Yes, what MJ said is indeed exactly my perspective as well.
MJ Suhonos wrote:
It's not that it's cool to hate on OpenURL, but if you've really
worked with it it's easy to grow bitter.

Well, fair enough.  Perhaps what I'm defending isn't OpenURL per se, but rather 
the concept of being able to transport descriptive assertions the way the 1.0 
spec proposes.

The reason that context-sensitive services based on bibliographic
citations comprise 99% of all OpenURL activity is because:
A) that was the problem it was originally designed to solve

Yes, right.  And neither libraries nor vendors moved past this when 1.0 came 
out for the reasons described (too complex, no immediate use cases).

The barriers to entry + the complexity of implementation almost
guarantee that there's a better or, at any rate, easier alternative to
any problem.

Let me be clear: I am *all* for a better system — even the first RSS specs were 
fragmented and crappy, which led to Atom.  But for the time they were around, 
they were useful, if kludgy.  My only point (and I think, Jonathan's) is that 
OpenURL, for better or worse, *exists* and *works* now, if not ideally.  If it 
sucks, the onus is on us, I think, to improve it or produce something better.

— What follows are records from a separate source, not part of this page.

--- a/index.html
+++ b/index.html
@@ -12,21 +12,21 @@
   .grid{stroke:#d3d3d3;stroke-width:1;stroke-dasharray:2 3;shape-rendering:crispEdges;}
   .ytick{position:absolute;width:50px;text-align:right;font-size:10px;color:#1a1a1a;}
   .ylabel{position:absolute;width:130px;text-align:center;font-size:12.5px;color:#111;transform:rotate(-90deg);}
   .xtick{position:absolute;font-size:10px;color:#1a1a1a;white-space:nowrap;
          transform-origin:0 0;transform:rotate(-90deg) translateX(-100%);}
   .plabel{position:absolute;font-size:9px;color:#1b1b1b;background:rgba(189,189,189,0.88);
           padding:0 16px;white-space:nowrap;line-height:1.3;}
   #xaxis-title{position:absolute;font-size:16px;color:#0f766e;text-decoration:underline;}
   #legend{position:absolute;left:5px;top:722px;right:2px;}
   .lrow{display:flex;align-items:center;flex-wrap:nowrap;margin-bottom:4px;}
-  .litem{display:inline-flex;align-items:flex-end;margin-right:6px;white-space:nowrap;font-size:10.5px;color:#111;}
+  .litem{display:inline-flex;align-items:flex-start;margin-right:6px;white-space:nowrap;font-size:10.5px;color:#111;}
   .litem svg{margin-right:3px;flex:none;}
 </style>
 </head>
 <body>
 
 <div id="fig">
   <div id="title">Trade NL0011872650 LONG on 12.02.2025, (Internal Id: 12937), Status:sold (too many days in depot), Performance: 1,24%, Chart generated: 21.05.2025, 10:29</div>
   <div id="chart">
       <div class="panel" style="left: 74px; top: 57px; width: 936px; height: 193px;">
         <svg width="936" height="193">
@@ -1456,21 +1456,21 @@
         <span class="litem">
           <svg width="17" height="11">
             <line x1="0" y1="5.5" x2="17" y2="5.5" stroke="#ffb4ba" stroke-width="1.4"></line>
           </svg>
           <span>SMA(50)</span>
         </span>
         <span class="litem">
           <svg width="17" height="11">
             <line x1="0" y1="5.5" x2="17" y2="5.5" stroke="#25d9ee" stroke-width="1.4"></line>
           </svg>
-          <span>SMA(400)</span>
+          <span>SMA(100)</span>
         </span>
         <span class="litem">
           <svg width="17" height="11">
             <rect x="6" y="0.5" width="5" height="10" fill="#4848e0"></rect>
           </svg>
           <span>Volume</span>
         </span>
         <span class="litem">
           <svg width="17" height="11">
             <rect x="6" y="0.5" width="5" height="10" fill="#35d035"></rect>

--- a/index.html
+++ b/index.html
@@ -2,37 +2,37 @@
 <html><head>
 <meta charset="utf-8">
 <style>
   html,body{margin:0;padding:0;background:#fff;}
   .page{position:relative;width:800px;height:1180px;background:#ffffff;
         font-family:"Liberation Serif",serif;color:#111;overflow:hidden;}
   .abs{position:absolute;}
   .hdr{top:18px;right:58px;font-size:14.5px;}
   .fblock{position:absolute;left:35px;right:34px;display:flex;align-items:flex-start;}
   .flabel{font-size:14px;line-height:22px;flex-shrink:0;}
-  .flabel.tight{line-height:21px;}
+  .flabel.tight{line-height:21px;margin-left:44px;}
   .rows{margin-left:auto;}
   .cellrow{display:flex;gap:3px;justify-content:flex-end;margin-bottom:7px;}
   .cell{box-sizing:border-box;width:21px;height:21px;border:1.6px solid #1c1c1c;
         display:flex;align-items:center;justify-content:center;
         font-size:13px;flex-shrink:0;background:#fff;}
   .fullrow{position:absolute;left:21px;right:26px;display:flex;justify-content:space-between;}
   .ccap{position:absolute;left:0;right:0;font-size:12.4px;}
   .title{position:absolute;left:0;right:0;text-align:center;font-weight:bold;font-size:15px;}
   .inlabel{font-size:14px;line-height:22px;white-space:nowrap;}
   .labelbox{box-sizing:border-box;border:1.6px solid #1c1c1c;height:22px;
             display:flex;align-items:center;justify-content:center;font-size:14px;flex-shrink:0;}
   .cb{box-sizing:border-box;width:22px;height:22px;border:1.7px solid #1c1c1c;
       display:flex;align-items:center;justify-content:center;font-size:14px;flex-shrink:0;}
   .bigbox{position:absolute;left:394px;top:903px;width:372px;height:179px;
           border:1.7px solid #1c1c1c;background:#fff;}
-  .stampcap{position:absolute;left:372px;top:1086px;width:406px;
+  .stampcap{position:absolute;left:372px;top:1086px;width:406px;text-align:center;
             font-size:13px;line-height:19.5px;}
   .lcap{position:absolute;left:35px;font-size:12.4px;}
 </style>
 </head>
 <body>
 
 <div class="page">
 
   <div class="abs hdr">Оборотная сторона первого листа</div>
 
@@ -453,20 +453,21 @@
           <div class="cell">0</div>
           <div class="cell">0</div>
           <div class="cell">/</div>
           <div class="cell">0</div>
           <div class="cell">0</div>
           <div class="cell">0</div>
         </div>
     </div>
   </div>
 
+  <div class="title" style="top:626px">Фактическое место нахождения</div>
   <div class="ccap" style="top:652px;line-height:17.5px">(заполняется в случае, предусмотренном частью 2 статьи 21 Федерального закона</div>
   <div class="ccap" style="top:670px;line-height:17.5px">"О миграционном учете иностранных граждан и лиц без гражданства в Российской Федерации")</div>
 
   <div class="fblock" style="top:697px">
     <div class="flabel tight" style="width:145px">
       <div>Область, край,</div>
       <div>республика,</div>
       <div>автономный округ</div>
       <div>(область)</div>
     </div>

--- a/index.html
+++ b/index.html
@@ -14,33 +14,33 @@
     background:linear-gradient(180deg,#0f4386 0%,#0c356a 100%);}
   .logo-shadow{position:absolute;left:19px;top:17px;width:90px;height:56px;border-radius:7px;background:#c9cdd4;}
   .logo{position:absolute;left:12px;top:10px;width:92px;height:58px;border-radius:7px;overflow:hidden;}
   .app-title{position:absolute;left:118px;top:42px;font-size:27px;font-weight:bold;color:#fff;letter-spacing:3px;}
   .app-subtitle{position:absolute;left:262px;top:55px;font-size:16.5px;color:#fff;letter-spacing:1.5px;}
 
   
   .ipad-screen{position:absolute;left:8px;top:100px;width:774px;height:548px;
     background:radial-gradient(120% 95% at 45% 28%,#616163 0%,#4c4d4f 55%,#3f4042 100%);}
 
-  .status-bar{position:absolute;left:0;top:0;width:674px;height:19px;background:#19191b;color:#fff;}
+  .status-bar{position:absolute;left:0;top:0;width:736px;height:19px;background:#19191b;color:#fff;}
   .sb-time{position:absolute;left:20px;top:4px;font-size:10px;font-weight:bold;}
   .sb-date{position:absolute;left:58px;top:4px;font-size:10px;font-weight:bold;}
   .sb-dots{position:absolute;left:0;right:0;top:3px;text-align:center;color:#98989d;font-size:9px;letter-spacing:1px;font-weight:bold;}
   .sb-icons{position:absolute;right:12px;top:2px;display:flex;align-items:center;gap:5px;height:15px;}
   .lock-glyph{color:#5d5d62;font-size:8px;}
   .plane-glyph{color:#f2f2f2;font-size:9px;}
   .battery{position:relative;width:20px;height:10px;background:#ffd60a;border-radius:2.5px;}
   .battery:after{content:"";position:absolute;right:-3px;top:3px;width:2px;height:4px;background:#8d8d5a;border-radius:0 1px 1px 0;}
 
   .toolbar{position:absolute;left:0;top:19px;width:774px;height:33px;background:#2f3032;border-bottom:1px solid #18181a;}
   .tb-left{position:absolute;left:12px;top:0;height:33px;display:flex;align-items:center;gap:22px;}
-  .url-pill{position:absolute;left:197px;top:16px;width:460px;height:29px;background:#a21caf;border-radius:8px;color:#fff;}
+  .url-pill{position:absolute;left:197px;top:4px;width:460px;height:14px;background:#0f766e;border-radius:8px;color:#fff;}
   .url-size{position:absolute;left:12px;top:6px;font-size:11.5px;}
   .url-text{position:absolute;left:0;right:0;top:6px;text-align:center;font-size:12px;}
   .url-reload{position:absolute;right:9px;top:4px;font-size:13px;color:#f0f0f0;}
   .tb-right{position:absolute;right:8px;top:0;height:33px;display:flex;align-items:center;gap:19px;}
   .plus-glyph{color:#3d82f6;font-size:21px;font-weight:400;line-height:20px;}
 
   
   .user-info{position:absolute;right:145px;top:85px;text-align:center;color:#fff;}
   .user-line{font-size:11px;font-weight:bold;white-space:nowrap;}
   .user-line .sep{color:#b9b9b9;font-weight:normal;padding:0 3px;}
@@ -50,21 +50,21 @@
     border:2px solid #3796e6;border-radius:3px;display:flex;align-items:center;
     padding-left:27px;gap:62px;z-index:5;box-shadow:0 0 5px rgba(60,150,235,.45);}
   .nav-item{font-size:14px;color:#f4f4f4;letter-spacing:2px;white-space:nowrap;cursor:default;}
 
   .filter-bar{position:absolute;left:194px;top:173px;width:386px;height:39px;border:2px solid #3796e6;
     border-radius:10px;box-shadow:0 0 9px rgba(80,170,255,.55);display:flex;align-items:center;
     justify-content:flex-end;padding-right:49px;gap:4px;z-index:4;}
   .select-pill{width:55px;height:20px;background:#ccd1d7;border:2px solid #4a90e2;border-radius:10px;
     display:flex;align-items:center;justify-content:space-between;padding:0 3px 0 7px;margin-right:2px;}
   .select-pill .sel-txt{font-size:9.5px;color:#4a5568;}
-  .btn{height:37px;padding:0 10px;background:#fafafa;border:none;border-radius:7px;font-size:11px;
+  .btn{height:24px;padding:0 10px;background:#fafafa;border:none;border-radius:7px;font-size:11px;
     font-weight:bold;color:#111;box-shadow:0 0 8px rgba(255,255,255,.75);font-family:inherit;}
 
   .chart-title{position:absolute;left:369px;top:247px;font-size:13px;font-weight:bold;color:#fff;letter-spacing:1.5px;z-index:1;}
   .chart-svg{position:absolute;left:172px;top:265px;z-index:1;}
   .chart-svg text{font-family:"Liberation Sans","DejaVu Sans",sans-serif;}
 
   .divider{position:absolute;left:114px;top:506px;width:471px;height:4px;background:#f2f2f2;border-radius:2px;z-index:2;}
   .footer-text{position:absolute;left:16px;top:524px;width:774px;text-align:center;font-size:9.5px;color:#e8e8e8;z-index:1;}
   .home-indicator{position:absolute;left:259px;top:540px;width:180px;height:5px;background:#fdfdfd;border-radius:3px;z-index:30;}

The difference between OpenURL and DublinCore is that the RDF
community picked up on DC because it was simple and did exactly what
they needed (and nothing more).

Actually the difference between OpenURL and DC is that one is a transport 
protocol and one is a metadata schema.  :-)  But I get your and Mike's point 
about OpenURL 1.0 being too complicated for librarians to bother with.

All of this to support vapour use-cases that no-one has taken
advantage of because no-one ever needed to do that stuff.  So the sum
achievement of OpenURL 1.0 has been (A) to fill people with fear of
what used to be a very useful and perfectly straightforward
specification, and (B) where implemented at all, to balkanise

Sounds a lot like Z39.50, to me, actually.  I guess I just see this as a classic example of 
librarians (and of course I'm generalizing) sitting with a tool-in-hand and saying "this isn't 
good enough", tossing it in the trash, and then lamenting the lack of tools for doing useful 
things.  Sort of like MODS (for those on the NGC4lib list).  I know we're supposed to be 
pragmatists on C4L, but do we just relegate ourselves to doing "stuff we need to do", or 
pushing our existing tools to experiment?

You don't *have* to use the KEVs with OpenURL, you can use anything, including 
eg. Dublin Core.

So long as you don't mind that only 0.01% of the world's OpenURL
resolvers will know what to do with them.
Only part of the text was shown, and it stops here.